7 Mayıs 2023 Pazar

İnsana insanlığını hatırlatan tabiat

Ya Hiç Karşılaşmasaydık kitabında, hem Sartre’a nazire yaparcasına hem de Anadolu bilgeliğine göz kırparcasına başkasının, ötekinin insan için önemini anlatmıştı Tuğçe Isıyel. Başka insanlar ve başka hayatlar vardı. Onlara tartışmak, onlarla anlaşmak, hayatın içinde olması gereken bir akıştı. Bu akışta yaralanmak da vardı, yara sarmak da.
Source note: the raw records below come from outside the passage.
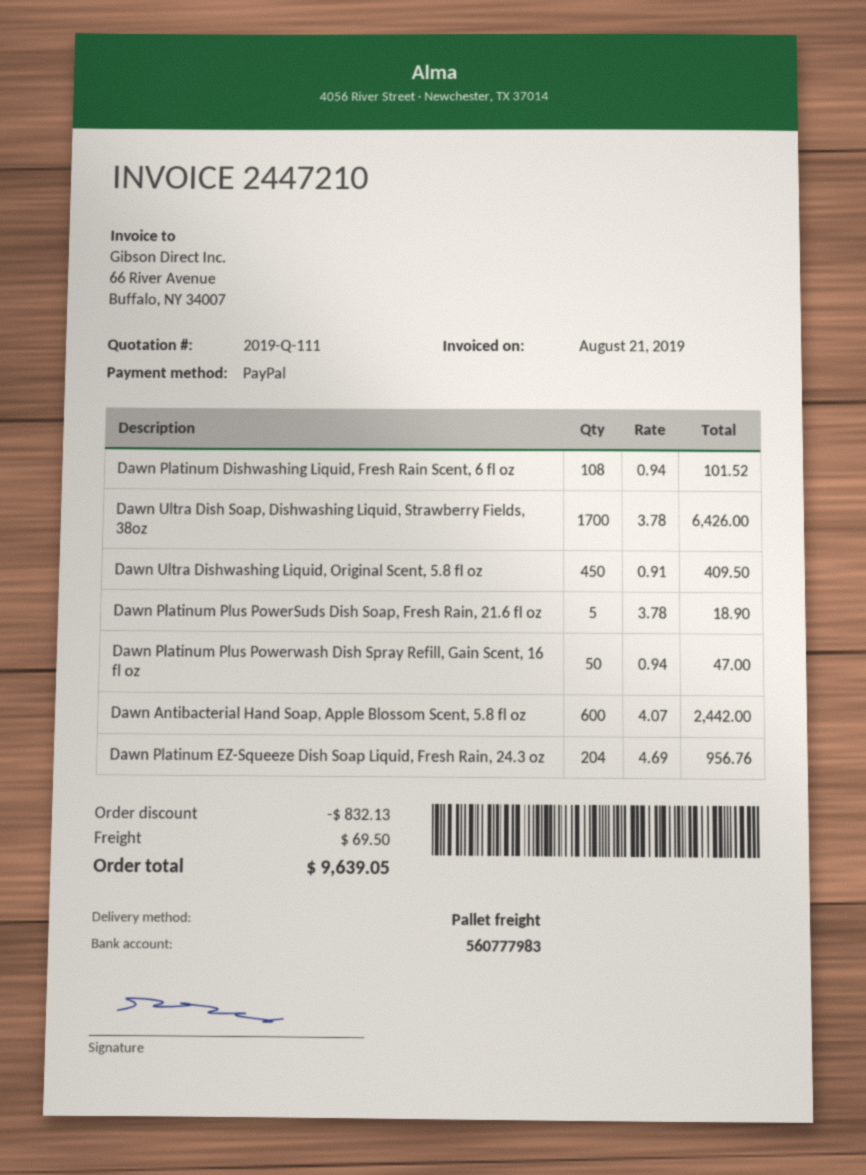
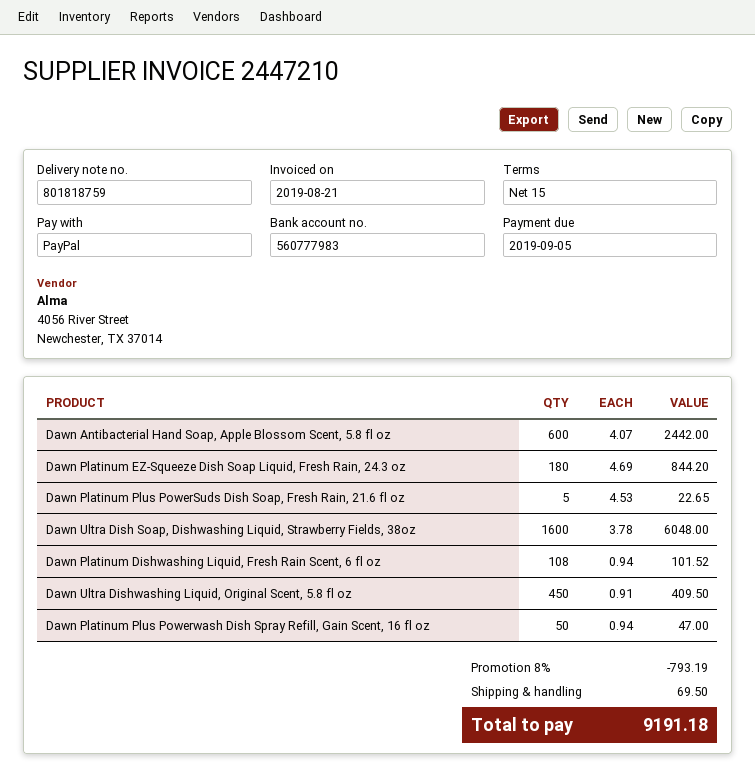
Dawn Ultra Dish Soap, Dishwashing Liquid, Strawberry Fields, 38oz: 1700 x 3.78 = 6426.00 -> 1600 x 3.78 = 6048.00
Dawn Platinum Plus PowerSuds Dish Soap, Fresh Rain, 21.6 fl oz: 5 x 3.78 = 18.90 -> 5 x 4.53 = 22.65
Dawn Platinum EZ-Squeeze Dish Soap Liquid, Fresh Rain, 24.3 oz: 204 x 4.69 = 956.76 -> 180 x 4.69 = 844.20
discount: 832.13 -> 793.19
total: 9639.05 -> 9191.18

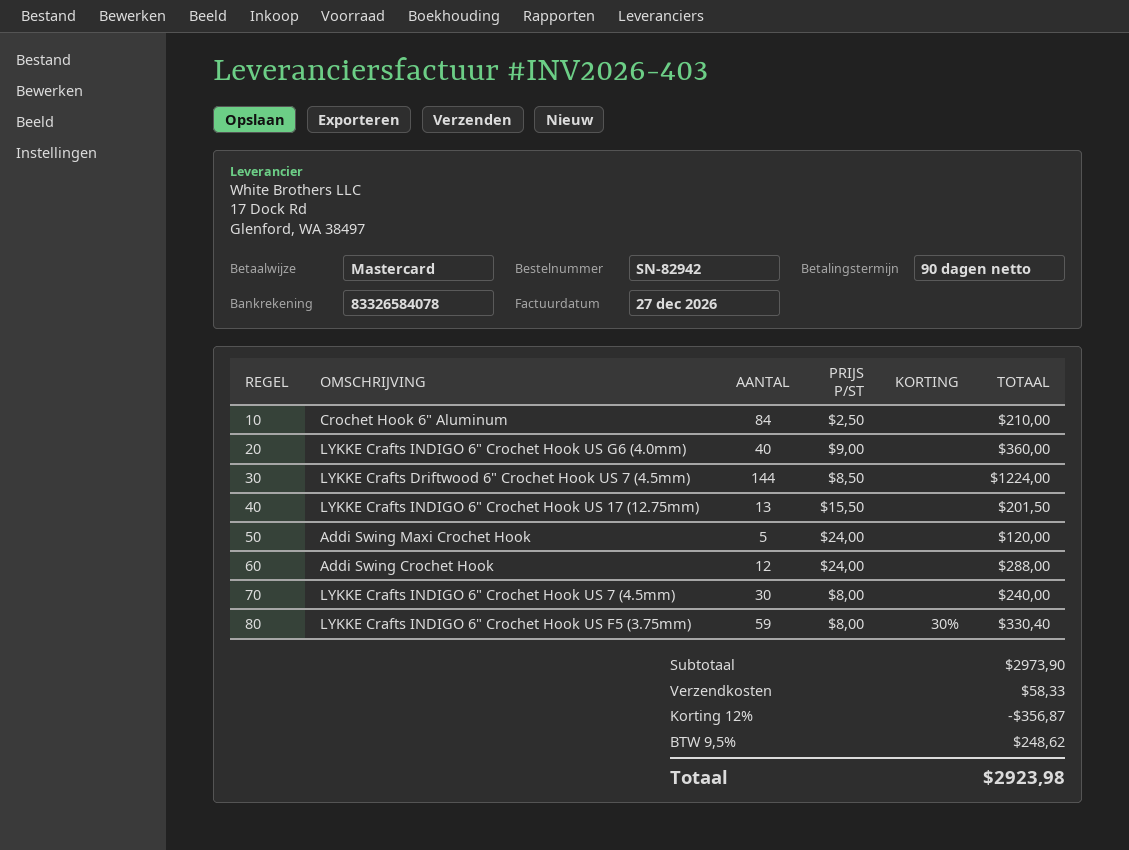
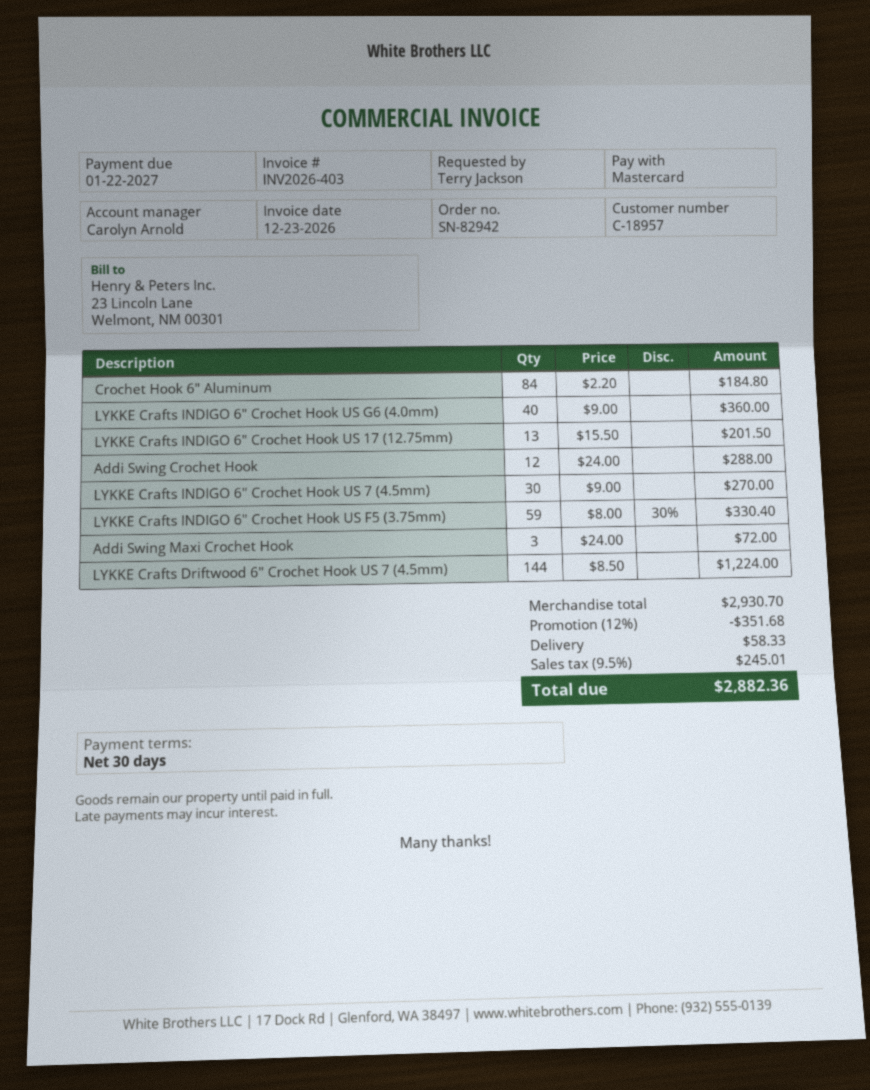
invoice date: 2026-12-27 -> 2026-12-23
payment terms: 90 days -> 30 days
Crochet Hook 6" Aluminum: 84 x 2.50 = 210.00 -> 84 x 2.20 = 184.80
Addi Swing Maxi Crochet Hook: 5 x 24.00 = 120.00 -> 3 x 24.00 = 72.00
LYKKE Crafts INDIGO 6" Crochet Hook US 7 (4.5mm): 30 x 8.00 = 240.00 -> 30 x 9.00 = 270.00
subtotal: 2973.90 -> 2930.70
discount: 12% = 356.87 -> 12% = 351.68
tax: 9.5% = 248.62 -> 9.5% = 245.01
total: 2923.98 -> 2882.36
Bir başkası bize dert getirebilir, diğer başkası dermanı yanında taşıyabilirdi. “Karşılaşmalar hep sürer. Bir şeyle karşılaşmamızın bittiğini sandığımızda bile artık o şeyin yokluğuyla karşılaşırız. Hem iç, hem de dış dünyamızda... Bu karşılaşmalarla dönüşür, birleşir, ayrılır; hayatımızı da bu karşılaşmalardan inşa ederiz.” demişti Isıyel. Dolayısıyla ilk kitap, yazarın da okurun da hayatı insan odaklı anlama girişiminin bir parçası, belki yoldaşıydı. Parçalı Bulutlu ise tüm dünyayı etkileyen salgınla birlikte yaşanan ruh daralmasını da düşünerek; gökyüzüne, ağaçlara, dallara, meyvelere, hayvanlara, taşa, toprağa bakarak bir yön bulma, bir merkeze kavuşma umudu veriyor.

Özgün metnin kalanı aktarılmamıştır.